Available data:
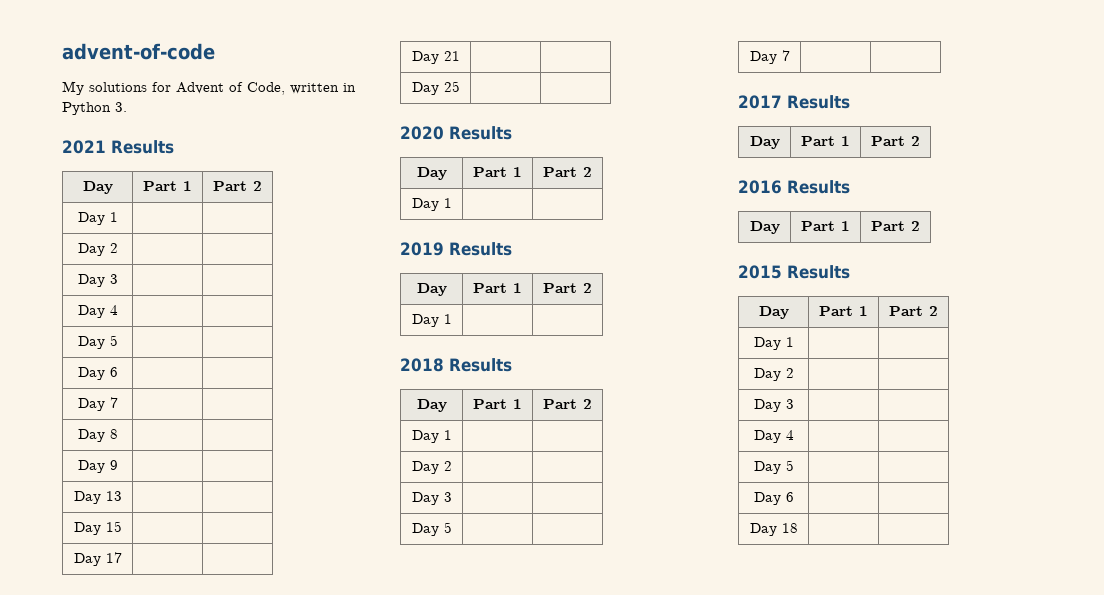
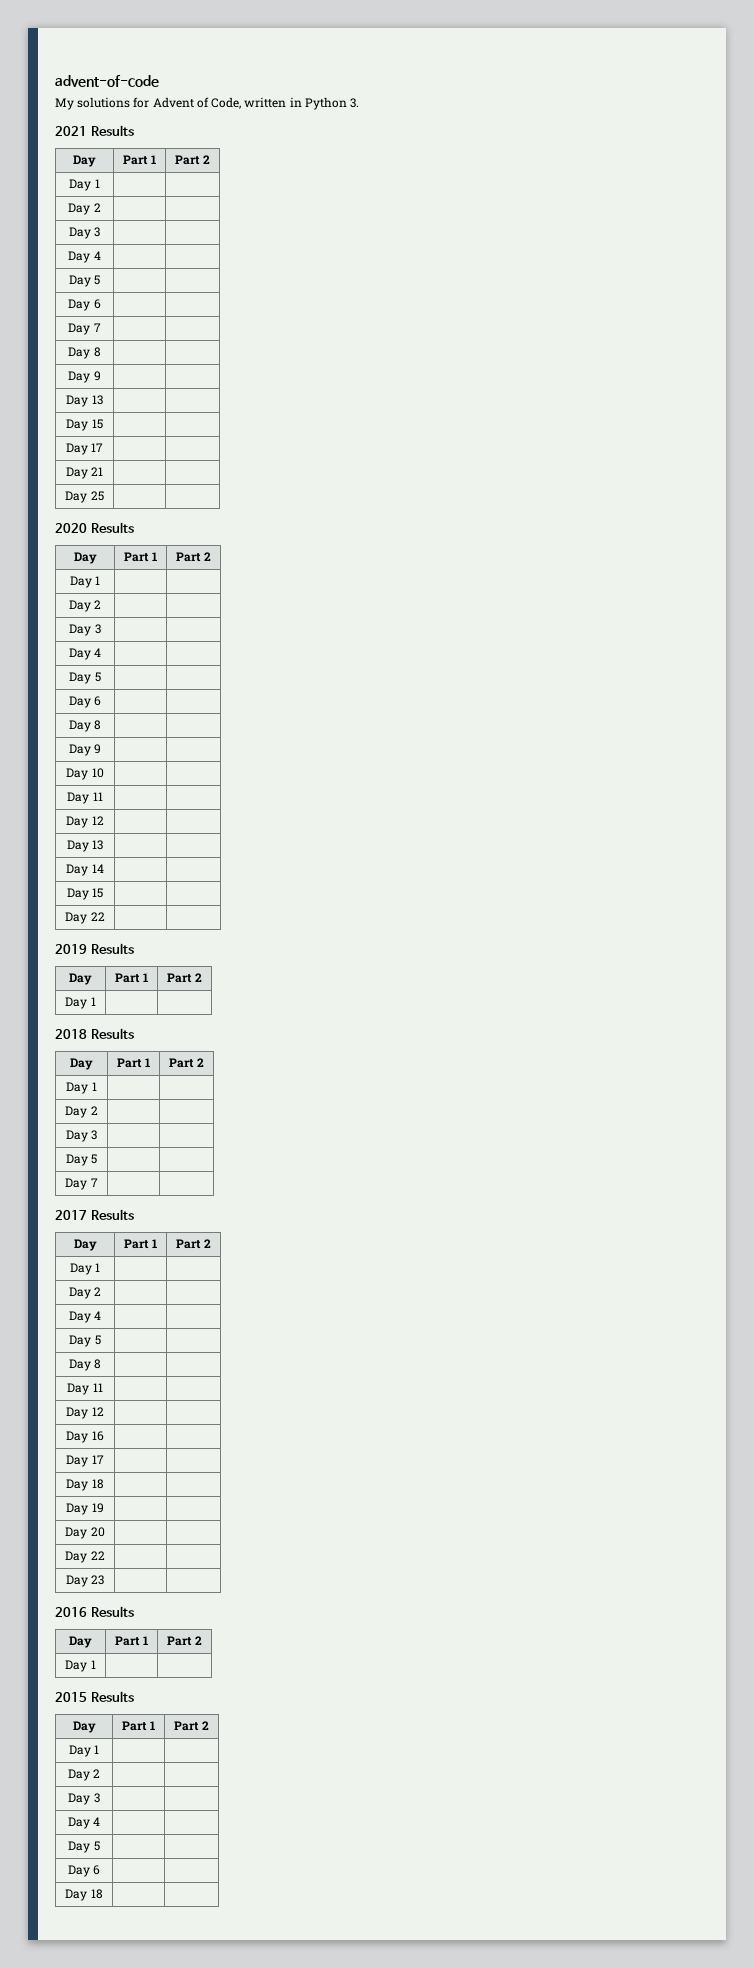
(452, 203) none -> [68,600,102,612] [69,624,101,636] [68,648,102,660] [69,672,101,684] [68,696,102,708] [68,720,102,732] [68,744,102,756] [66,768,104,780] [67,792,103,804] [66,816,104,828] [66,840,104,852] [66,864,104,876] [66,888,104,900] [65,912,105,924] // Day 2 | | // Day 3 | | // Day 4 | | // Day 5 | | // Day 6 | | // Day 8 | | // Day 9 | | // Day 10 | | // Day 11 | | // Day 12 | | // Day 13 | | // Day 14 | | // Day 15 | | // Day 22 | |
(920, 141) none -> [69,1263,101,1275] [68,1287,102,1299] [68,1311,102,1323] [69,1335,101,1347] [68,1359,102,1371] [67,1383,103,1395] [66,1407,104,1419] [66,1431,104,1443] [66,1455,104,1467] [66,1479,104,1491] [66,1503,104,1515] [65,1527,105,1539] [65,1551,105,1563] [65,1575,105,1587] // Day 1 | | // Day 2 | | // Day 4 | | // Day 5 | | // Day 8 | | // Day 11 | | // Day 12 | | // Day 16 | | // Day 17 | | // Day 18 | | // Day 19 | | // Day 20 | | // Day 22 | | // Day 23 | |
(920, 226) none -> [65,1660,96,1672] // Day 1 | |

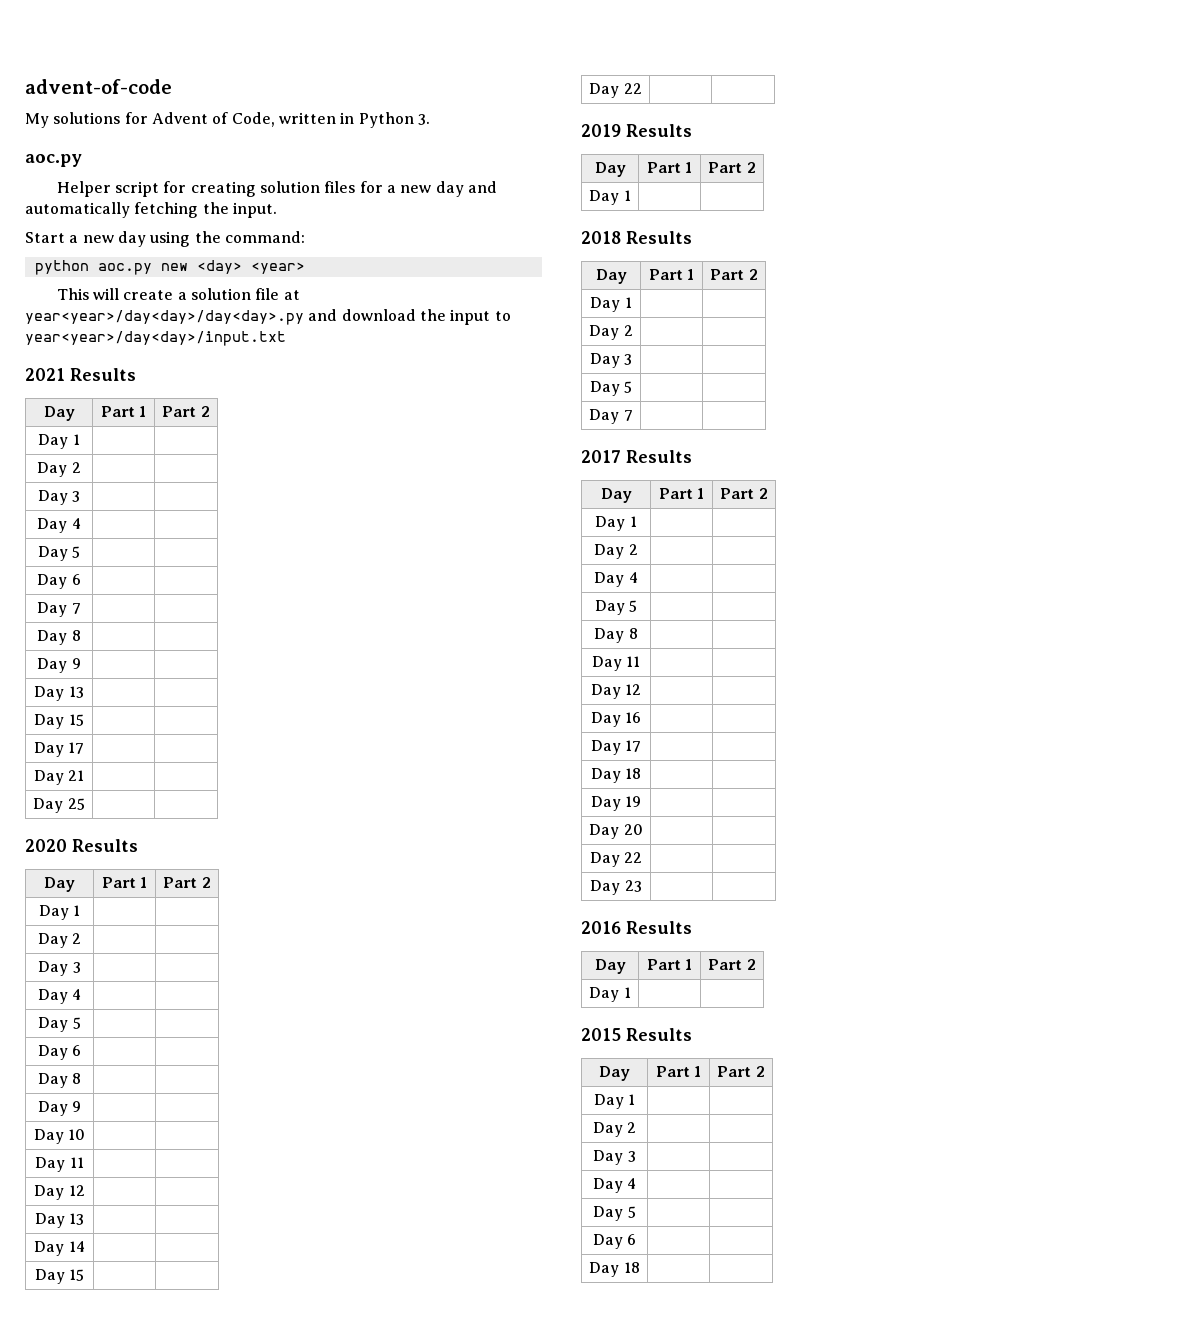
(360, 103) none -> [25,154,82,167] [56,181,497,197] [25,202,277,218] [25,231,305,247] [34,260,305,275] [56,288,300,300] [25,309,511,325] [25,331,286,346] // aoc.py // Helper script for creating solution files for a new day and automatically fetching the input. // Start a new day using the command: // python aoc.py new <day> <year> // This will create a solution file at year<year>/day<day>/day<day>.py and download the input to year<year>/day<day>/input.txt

...

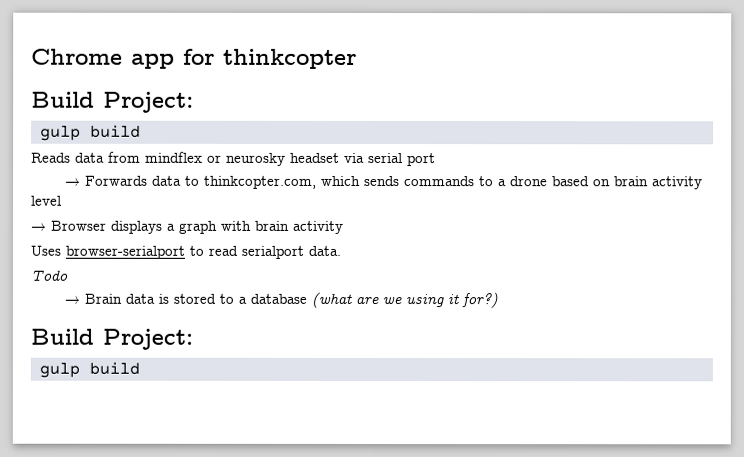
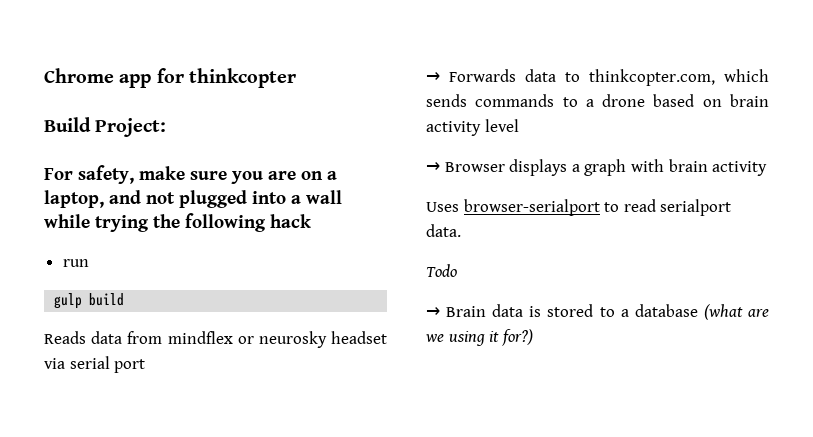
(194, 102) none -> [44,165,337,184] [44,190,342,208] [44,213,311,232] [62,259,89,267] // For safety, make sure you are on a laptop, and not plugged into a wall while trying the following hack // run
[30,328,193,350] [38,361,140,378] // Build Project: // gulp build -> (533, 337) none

Problem: Exact copy, pictures excluded: every line above from the one containing "(452, 203) none" to the one containing "(360, 103) none", inclusive, and nothing more.

Exercise solution:
(452, 203) none -> [68,600,102,612] [69,624,101,636] [68,648,102,660] [69,672,101,684] [68,696,102,708] [68,720,102,732] [68,744,102,756] [66,768,104,780] [67,792,103,804] [66,816,104,828] [66,840,104,852] [66,864,104,876] [66,888,104,900] [65,912,105,924] // Day 2 | | // Day 3 | | // Day 4 | | // Day 5 | | // Day 6 | | // Day 8 | | // Day 9 | | // Day 10 | | // Day 11 | | // Day 12 | | // Day 13 | | // Day 14 | | // Day 15 | | // Day 22 | |
(920, 141) none -> [69,1263,101,1275] [68,1287,102,1299] [68,1311,102,1323] [69,1335,101,1347] [68,1359,102,1371] [67,1383,103,1395] [66,1407,104,1419] [66,1431,104,1443] [66,1455,104,1467] [66,1479,104,1491] [66,1503,104,1515] [65,1527,105,1539] [65,1551,105,1563] [65,1575,105,1587] // Day 1 | | // Day 2 | | // Day 4 | | // Day 5 | | // Day 8 | | // Day 11 | | // Day 12 | | // Day 16 | | // Day 17 | | // Day 18 | | // Day 19 | | // Day 20 | | // Day 22 | | // Day 23 | |
(920, 226) none -> [65,1660,96,1672] // Day 1 | |

(360, 103) none -> [25,154,82,167] [56,181,497,197] [25,202,277,218] [25,231,305,247] [34,260,305,275] [56,288,300,300] [25,309,511,325] [25,331,286,346] // aoc.py // Helper script for creating solution files for a new day and automatically fetching the input. // Start a new day using the command: // python aoc.py new <day> <year> // This will create a solution file at year<year>/day<day>/day<day>.py and download the input to year<year>/day<day>/input.txt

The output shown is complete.